Non-line-of-sight features

One of the most significant advantages of this process is its ability to polish non-line-of-sight features. The technique can reach deep recesses and internal cavities inaccessible to traditional polishing or sanding methods. Therefore, parts with complex geometries can still achieve a high-quality surface finish.

Dimensional accuracy

Vapour smoothing preserves the printed part’s geometries and dimensional accuracy while enhancing its surface finish. Unlike traditional machining or sanding processes, which can deform or modify the printed part’s dimensions, vapour polishing is non-abrasive and maintains the part’s original shape. This is especially important for high-precision parts that require strict dimensional tolerances.
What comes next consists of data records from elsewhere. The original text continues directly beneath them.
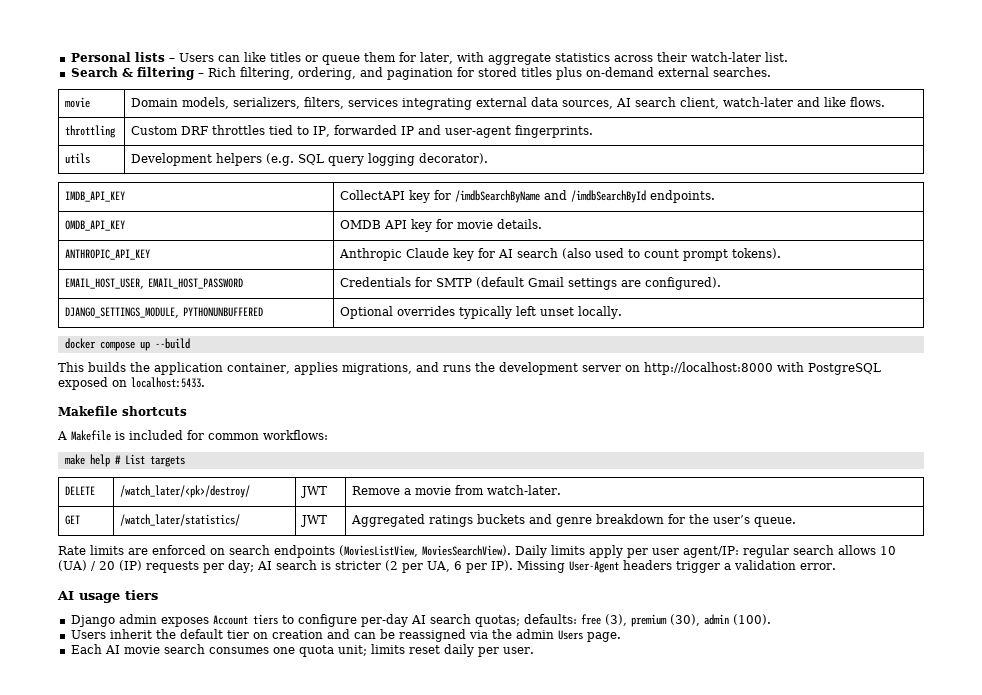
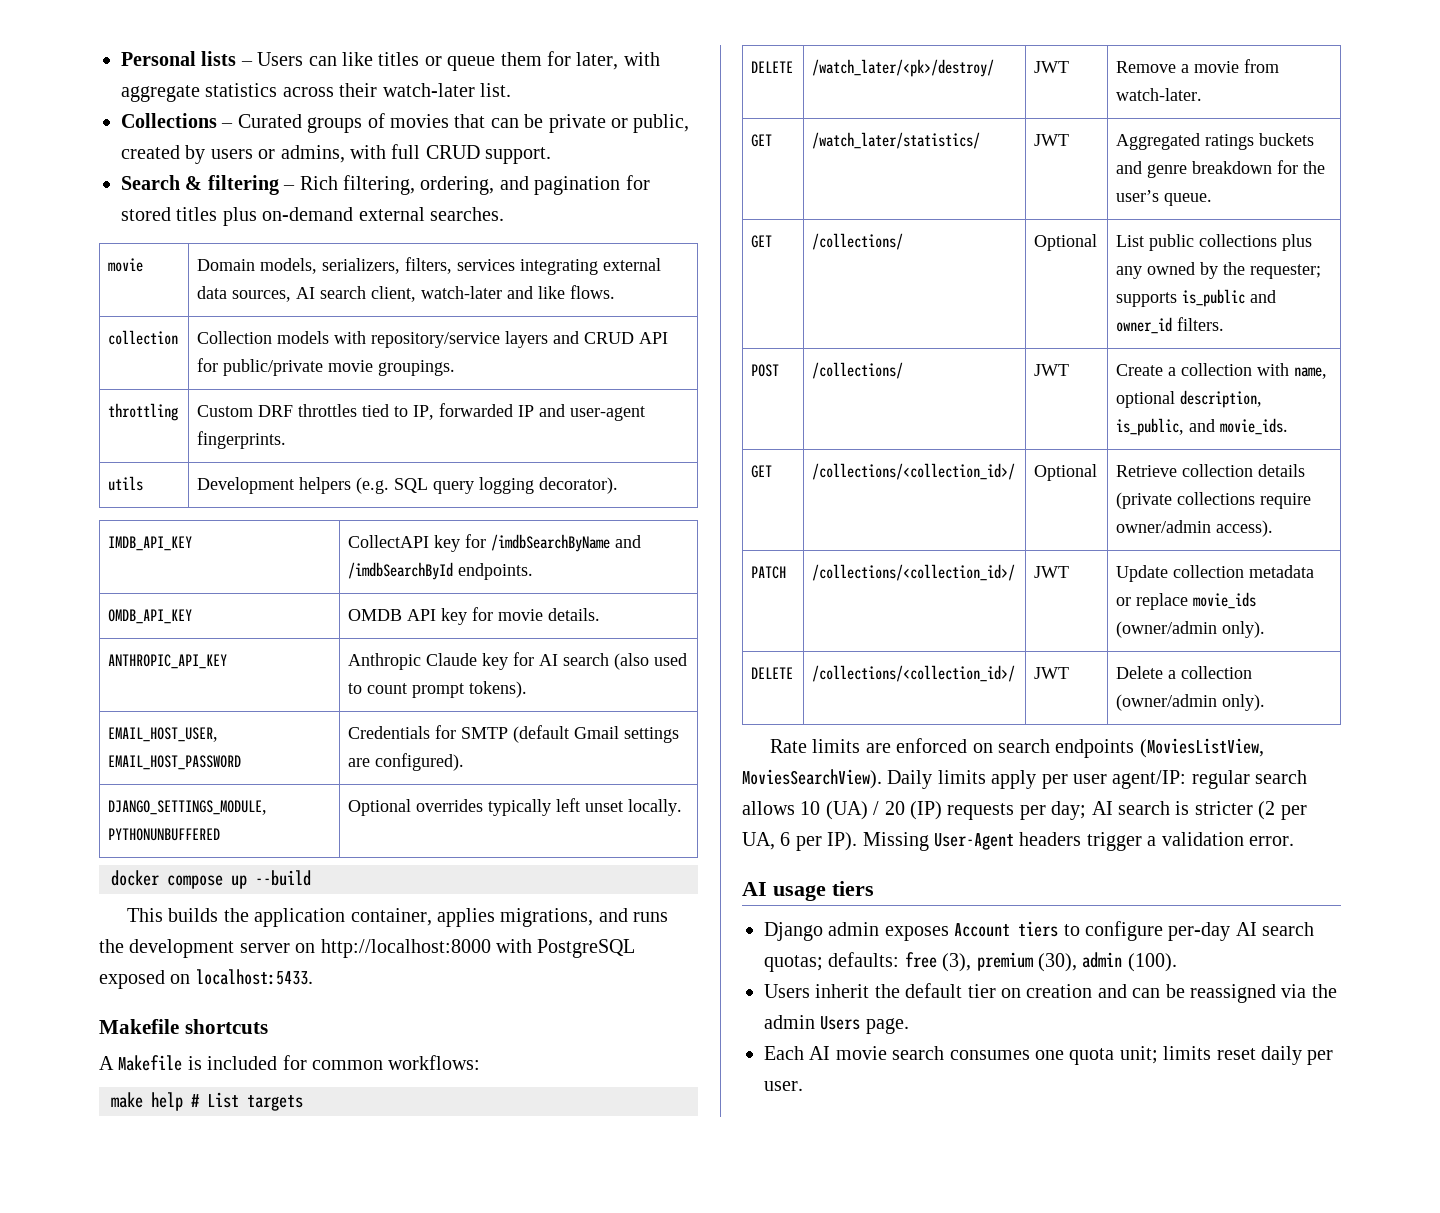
+ Collections – Curated groups of movies that can be private or public, created by users or admins, with full CRUD support.
+ collection | Collection models with repository/service layers and CRUD API for public/private movie groupings.
+ GET | /collections/ | Optional | List public collections plus any owned by the requester; supports is_public and owner_id filters.
+ POST | /collections/ | JWT | Create a collection with name, optional description, is_public, and movie_ids.
+ GET | /collections/<collection_id>/ | Optional | Retrieve collection details (private collections require owner/admin access).
+ PATCH | /collections/<collection_id>/ | JWT | Update collection metadata or replace movie_ids (owner/admin only).
+ DELETE | /collections/<collection_id>/ | JWT | Delete a collection (owner/admin only).

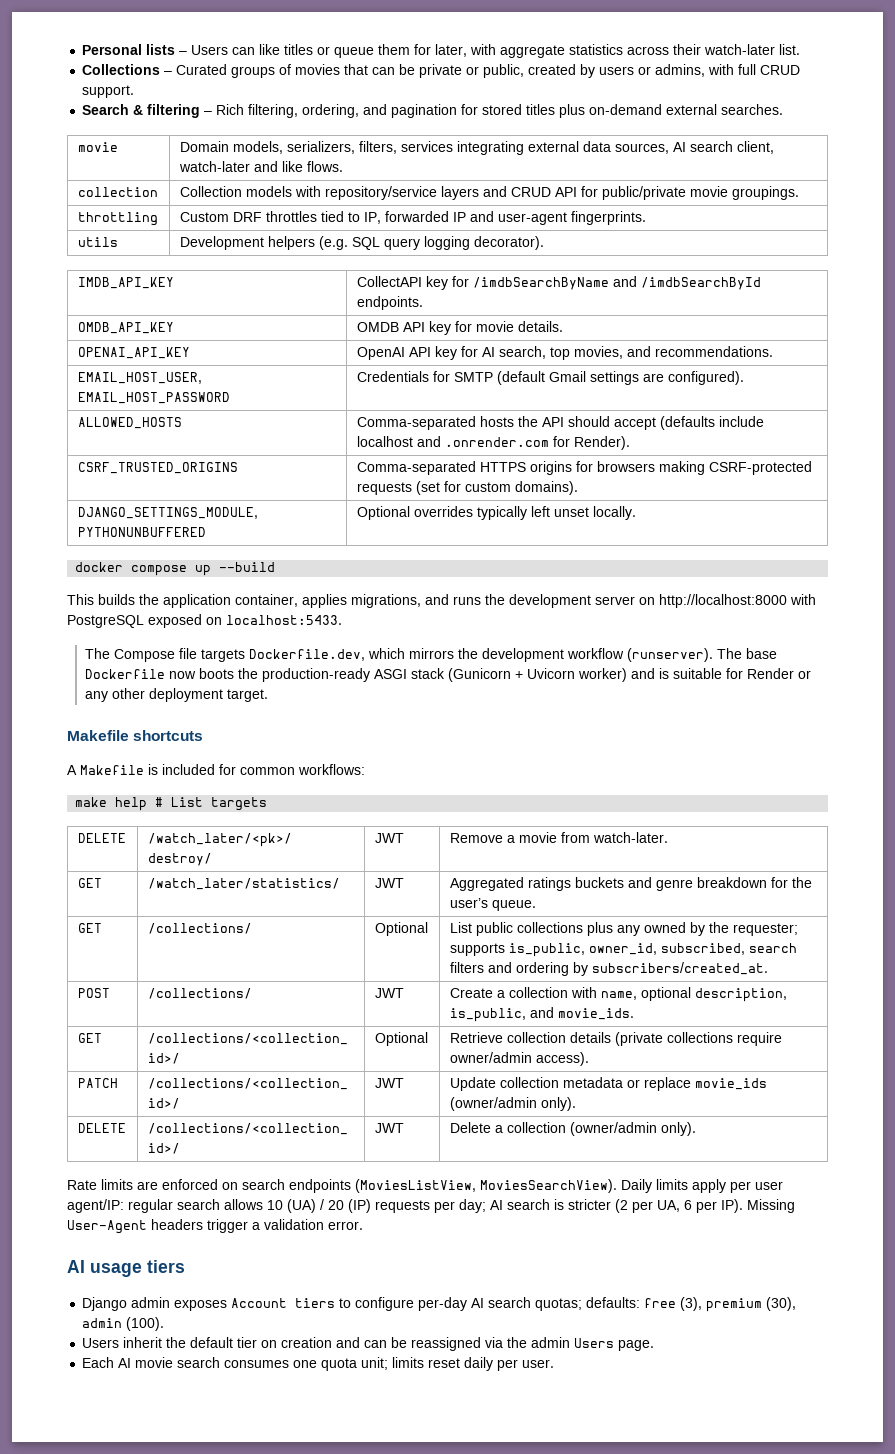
- ANTHROPIC_API_KEY | Anthropic Claude key for AI search (also used to count prompt tokens).
+ OPENAI_API_KEY | OpenAI API key for AI search, top movies, and recommendations.
+ ALLOWED_HOSTS | Comma-separated hosts the API should accept (defaults include localhost and .onrender.com for Render).
+ CSRF_TRUSTED_ORIGINS | Comma-separated HTTPS origins for browsers making CSRF-protected requests (set for custom domains).
+ The Compose file targets Dockerfile.dev, which mirrors the development workflow (runserver). The base Dockerfile now boots the production-ready ASGI stack (Gunicorn + Uvicorn worker) and is suitable for Render or any other deployment target.
- GET | /collections/ | Optional | List public collections plus any owned by the requester; supports is_public and owner_id filters.
+ GET | /collections/ | Optional | List public collections plus any owned by the requester; supports is_public, owner_id, subscribed, search filters and ordering by subscribers/created_at.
A vapour fused and black dyed PA 12 part printed in SLS

Design tips to follow for vapour smoothing 3D parts

When designing CAD files for parts that will be vapour smoothed after printing, you should keep specific design tips in mind. Take a look at these guidelines to ensure your parts turn out beautifully and with a perfect finish.

• Include fillets, curves, edges, or lines connecting two surfaces to create a rounded edge. This allows the smoothing process to be more effective and even.
• Avoid geometry with acute edges or sharp internal corners, as these parts can accumulate chemicals and hinder the smoothing process’s effectiveness.
• Ensure proper surface preparation including blasting and cleaning before vapour smoothing, to allow the vapour to settle evenly on the surfaces.
• Keep the wall thicknesses uniform to allow the vapour to penetrate the component more evenly, thus ensuring a smooth surface texture.
• Design parts with sufficient mass to allow for a longer exposure time to the vapour. Thin sections may have difficulty retaining heat.
• Utilise support structures in areas with intricate features to ensure they do not warp during the smoothing process.

Infographic: Design Rules for 3D Printing
The creation and design phase of a part is an essential step, especially in 3D printing. That is why it is important to follow certain design guidelines. This infographic details all the essential guidelines for 7 technologies.

Applications of vapour smoothing

Vapour polishing is a robust finishing process that can significantly enhance the performance and aesthetics of 3D prints. Some applications where this technique can be used to create superior, end-use parts are as follow:

• Medical devices: Custom medical devices require high precision, durability, and biocompatibility. Vapour smoothing enables the fabrication of smooth, non-porous, and easy-to-clean medical parts that are comfortable to wear and sweat-proof. 
• Wearables: Wearable technology is a growing market that demands lightweight, durable, and comfortable components. Vapour smoothing 3D prints can provide high-quality aesthetics and wearability. With soft-touch finishes, easy-to-clean surfaces, and integrated features, customized wearable parts with these finishes can meet the industry’s stringent requirements.
• Fluid flow components: Fluid transfer and handling components require high levels of precision, leak-proof operation, and ease of maintenance. Vapour smoothing can create liquid reservoirs and tanks, fluid transfer pipes and manifolds, and ducts with smooth and sealed surfaces that prevent bacteria growth, making them ideal for skin and food contact environments.
• Automotive and industrial machinery: Vapour smoothing is an ideal finishing process for parts such as valve covers, oil sumps, and other critical components that must be leak-proof and corrosion-resistant. These parts’ smooth, tactile, and durable surface can improve their aesthetics and provide increased functionality.

HP MJF 3D printed parts assembled into a sphere. Both are dyed black with one hemisphere vapour smoothed (right) and the other with a standard finish (left).

Source your vapour fused 3D prints at Xometry

Vapour smoothing is a highly effective and efficient technique for finishing 3D printed parts that eliminate visible layer lines and improve surface roughness. With its ability to preserve the part’s original features and geometries, it is an excellent solution for parts with complex geometries that require strict dimensional tolerances.